Boris Johnson has “failed a generation of children”, says his outgoing educational recovery tsar. Kevan Collins resigned after the PM promised schools an extra £1.4bn. Collins had asked for £15bn. The government’s proposed funding works out at £50 extra per pupil per year, compared to £1,600 in the US and £2,500 in the Netherlands. A multi-party coalition has reached a deal to oust Israel’s PM, Benjamin Netanyahu. A few Caribbean islands could be added to the holiday green list today. But don’t hold your breath for France, Italy, Greece or Spain, says Politico. 

Critical race theory

The assault on western liberalism

To understand the moral panic about “white supremacy”, says Andrew Sullivan in The Weekly Dish, we first have to define its intellectual bedrock, “critical race theory”. That isn’t easy, because it’s full of jargon and “deliberately impenetrable”. But its target is clear: the core ideas that form the foundation of liberal democracy. Among these ideas are “fallibilism”, the belief that anyone can be wrong; and objectivity, the rejection of any theory that cannot “be proven or disproven by reality”.

Inside politics

No one is more surprised by Theresa May’s £100,000-a-pop speechmaking career than Donald Trump, says Piers Morgan in The Spectator. When I told him how much the former PM earned from each talk, “he exploded into mocking laughter and spluttered: ‘Are you kidding me? I’d pay £100,000 not to hear her talk!’”

Tomorrow’s world

There are plans afoot to build the world’s largest and deepest pool near Newquay, Cornwall. Its purpose? To train astronauts.

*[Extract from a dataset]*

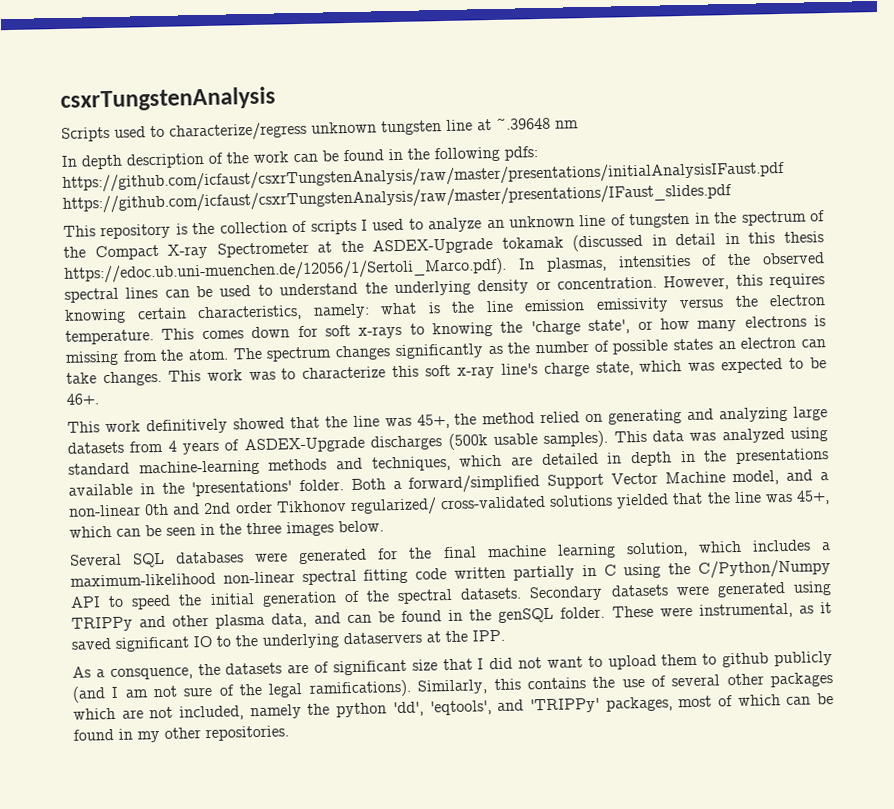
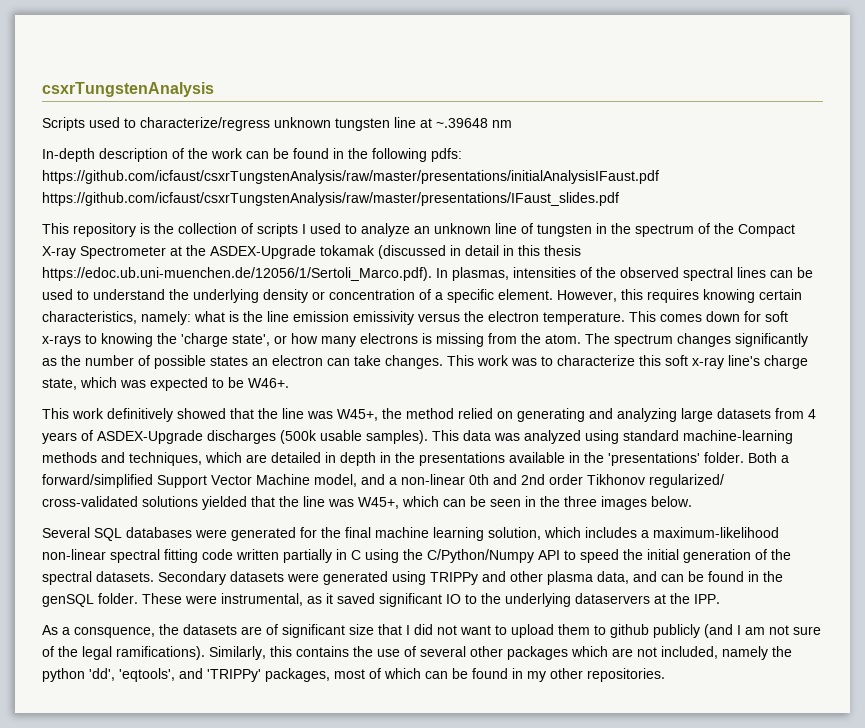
[61,154,123,170] In depth -> [42,148,95,162] In-depth
[556,276,657,290] concentration. -> [329,289,553,303] concentration of a specific element.
[66,393,99,405] 46+. -> [248,378,289,388] W46+.
[416,413,450,429] 45+, -> [337,409,378,421] W45+,
[795,490,830,505] 45+, -> [358,497,399,509] W45+,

It will be used to simulate the International Space Station and cave systems, stage aquatic film sets and test underwater robotics. The £150m pool will be 50 metres long and 50 metres deep, and will hold as much water as 17 Olympic swimming pools. 

On the money

Yemeni fishermen have found a huge lump of ambergris – a whale secretion used to make perfume – in a sperm whale’s carcass. It weighed 127kg and was worth more than £1m. The 35 men have split the proceeds and donated funds to needy people in their village. Many plan to get married or buy a house with their share. “The smell wasn’t very nice… but lots of money,” said one.

Quoted

Quoted 03-06

“If everything on earth were rational, nothing would happen.”

Fyodor Dostoevsky 

Snapshot answer

It’s a 1960 Jaguar XK150 S that has just been sold for $127,552 at auction. This is a rare “drophead” model: only 50 were ever produced. It remained in a garage, untouched, after a former owner crashed it into a tree in 1996, wrecking it. “The car is still in a salvageable condition,” claimed the auction house’s listing, “and offers enormous potential as a rewarding project car.”